Euro police press on ... and America's guiding hand is revealed

THE LATEST VERSION of the ENFOPOL 98 interception plan has just been leaked in London. It reveals that although the name of the key document has been changed, European Commission officials still want to make tapping the Internet official European policy by the end of May. They are pressing on, despite strong domestic opposition in Germany and Austria and recent condemnation by the European Parliament.

The new document is called ENFOPOL 19. It was obtained this week by Caspar Bowden of the London-based Foundation for Information Policy Research.

ENFOPOL 19 was written at a police officials' meeting in Brussels on 11 March, and was issued by the German presidency on 15 March. According to the British government, "the German Presidency has indicated that it hopes to seek agreement to the draft Council Resolution at the Justice and Home Affairs Council in May". The Council will meet on 27-28 May.

ENFOPOL 19 still concerns "interception of telecommunications in relation to new technologies". But instead of detailing massive new requirements for tapping the Internet and other new communications systems, the police group is now pretending that it is not a new policy at all.

Referring to the first European tapping plan of 1995, ENFOPOL 19 says that "the requirements of law enforcement agencies ... are applicable both to existing and new communications technologies, for example satellite telecommunications and Internet telecommunications". Thus, it claims, the "technical terms" in the 1995 plan "are to be interpreted as applying to ... in the case of the Internet, the static and dynamic IP address, credit card number and E-mail address". In fact, the 1995 policy says nothing about credit card numbers being used to tap telecommunications.

The new document points out that when tapping the Internet, it is not necessary to ask for the details of the sender and the recipient, because these are included in every "datagram" or IP packet. So new regulations for the Internet may not be needed.

But this is a deceptive manoeuvre. Successive redrafts of ENFOPOL 98 reveal that the original, highly controversial plan exposed by Telepolis has been broken up into at least five parts, which are now being handled separately:

  1. Plans for tapping Iridium and other satellite-based personal communications systems have been separated and are being discussed at a high level in the Commission;
  2. Part of ENFOPOL 98 which set out new requirements for personal data about subscribers will be included in "other Council Resolutions to be adopted";
  3. Another resolution will require Internet Service Providers to set up high security interception interfaces inside their premises.
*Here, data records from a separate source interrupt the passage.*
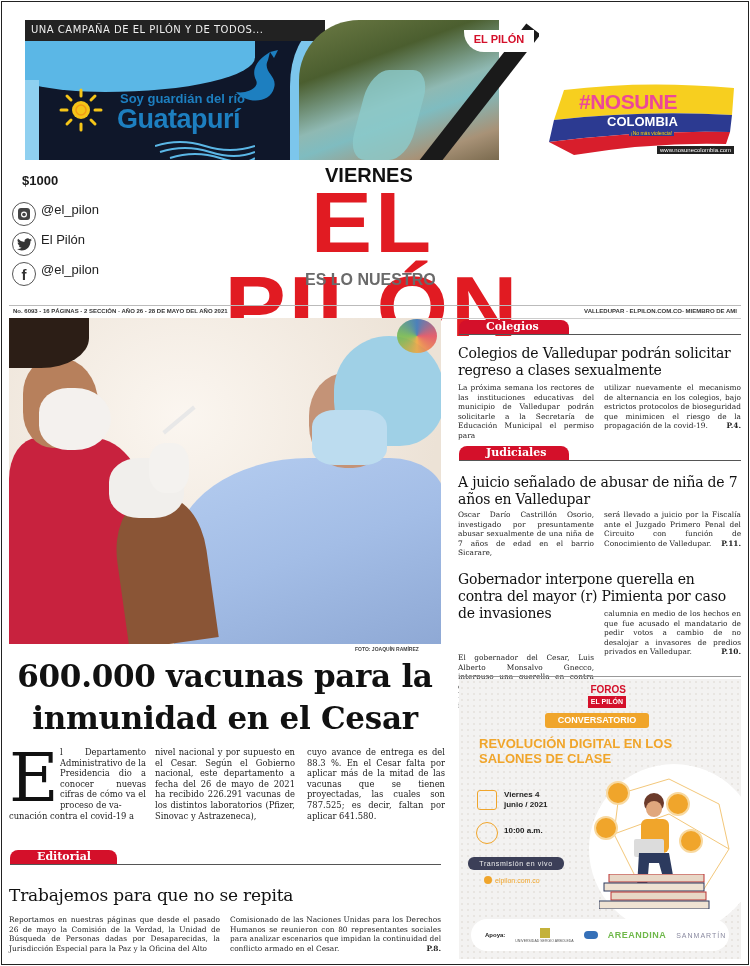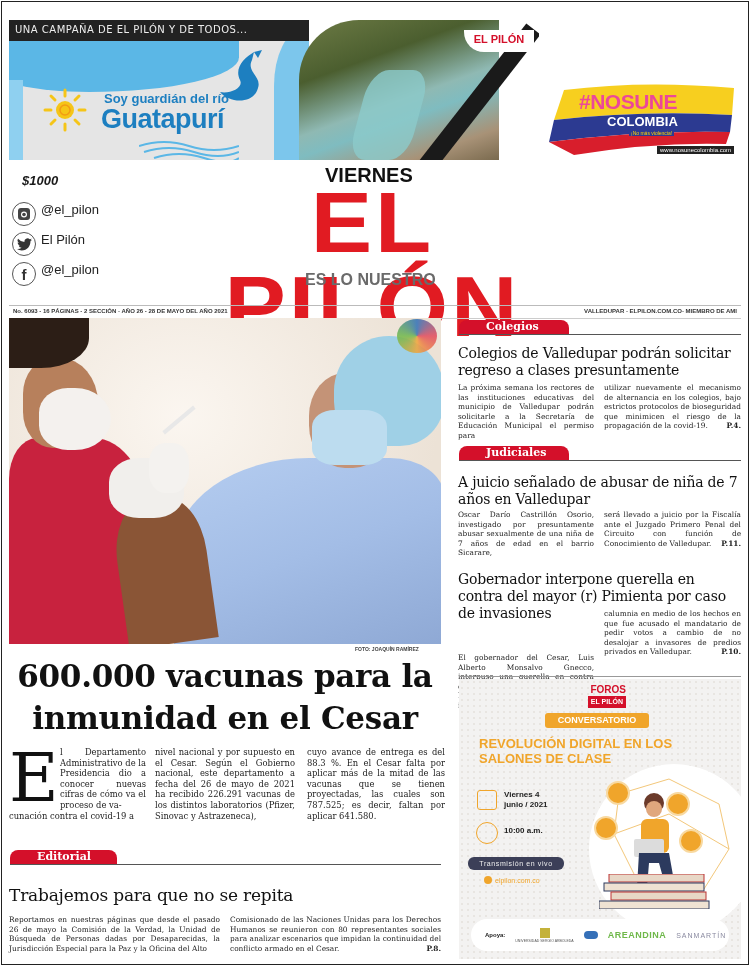"UNA CAMPAÑA DE EL PILÓN" .banner-left { background: #e5e5e5 -> #0f172a; left: 0 -> 16px }
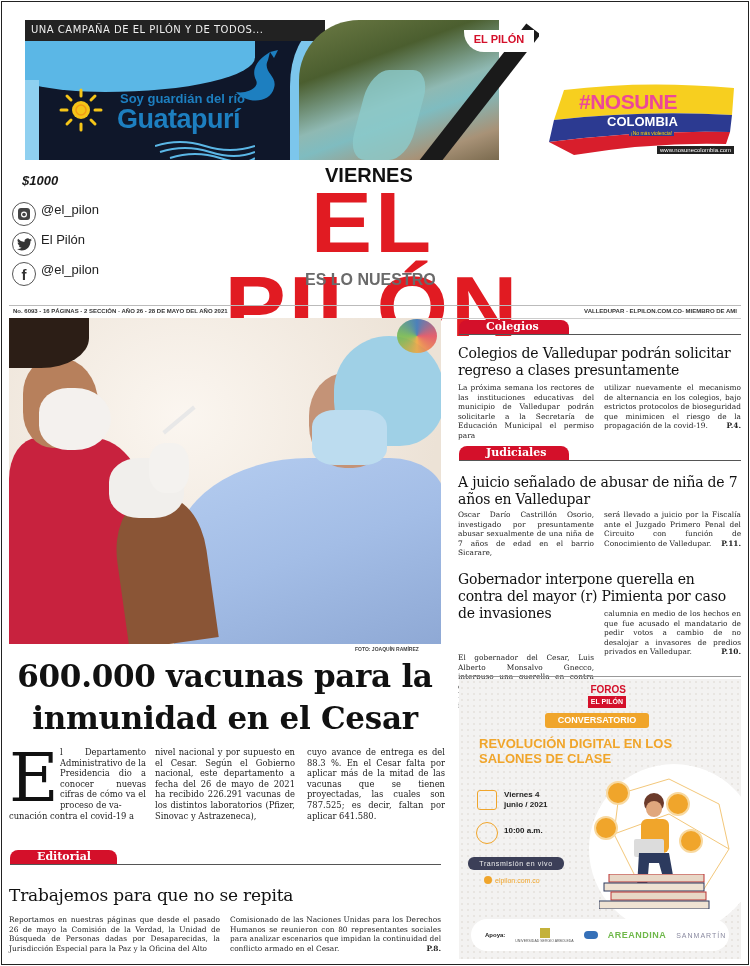"$1000" .price { font-style: italic -> none }
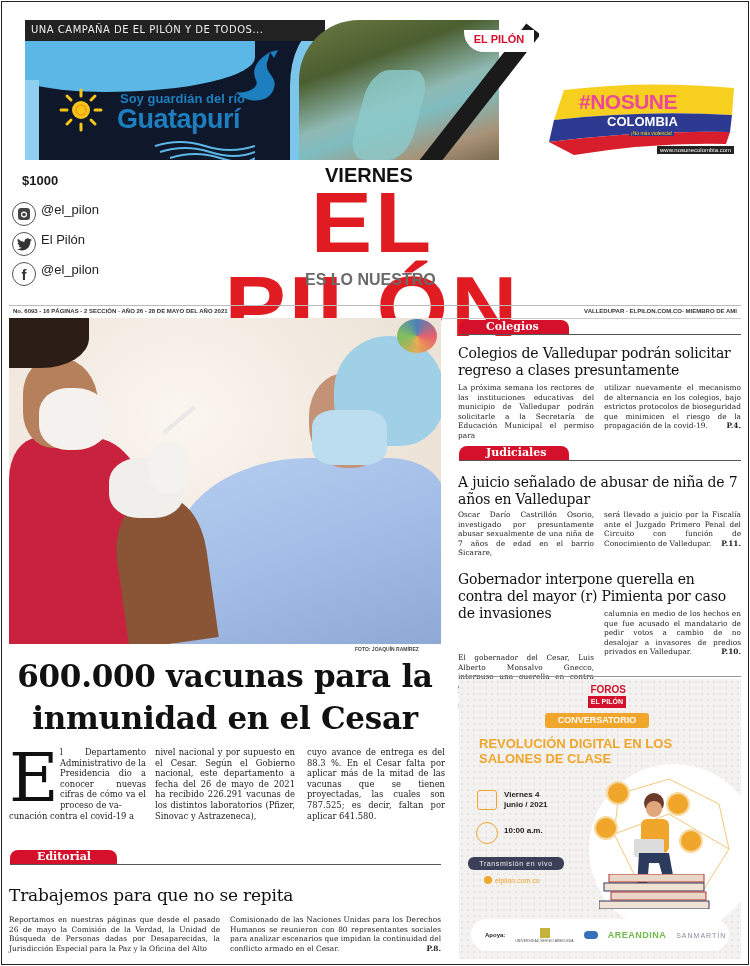"Colegios de Valledupar podrán solicitar" div.brief-title { text: presuntamente -> sexualmente }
These "interception interfaces" would have to be installed in a high security zone to which only security cleared and vetted employees could have access. This is not included in ENFOPOL 19;
  4. ENFOPOL 19 also suggests that some tapping systems could operate through a "virtual interface". This would mean installing special software at Internet access points, controlled remotely by government security agencies.
  5. A fourth new policy concerning cryptography is now being dealt with separately.

The police group now plan that the old and new resolutions will be put into a monitoring "manual", together with detailed instructions on intercepting the Internet. This will include "technical descriptions" which have been taken out of the original ENFOPOL 98. If this manoeuvre succeeds, then ENFOPOL 98 will escape scrutiny by being smuggled through in parts, while the European Parliament is dissolved (because of the June Euro-elections).

But the biggest secret about ENFOPOL 98 has never been told, until now. The controversial document wasn't written by European governments or the European Commission. Both ENFOPOL 98 and Europe's 1995 monitoring policy were written by a US-dominated group of security and law enforcement agency experts, called ILETS. This group does not include any industry or human rights and privacy law advisers.

Over the last six years, ILETS has single-handedly forced governments and international standards bodies to build in their "requirements" to laws, networks and new communications systems. Their activities have never been reported to national Parliaments, the European Parliament or even the US Congress.

Not until Telepolis revealed the ENFOPOL 98 affair has the secret ILETS organisation been exposed or challenged.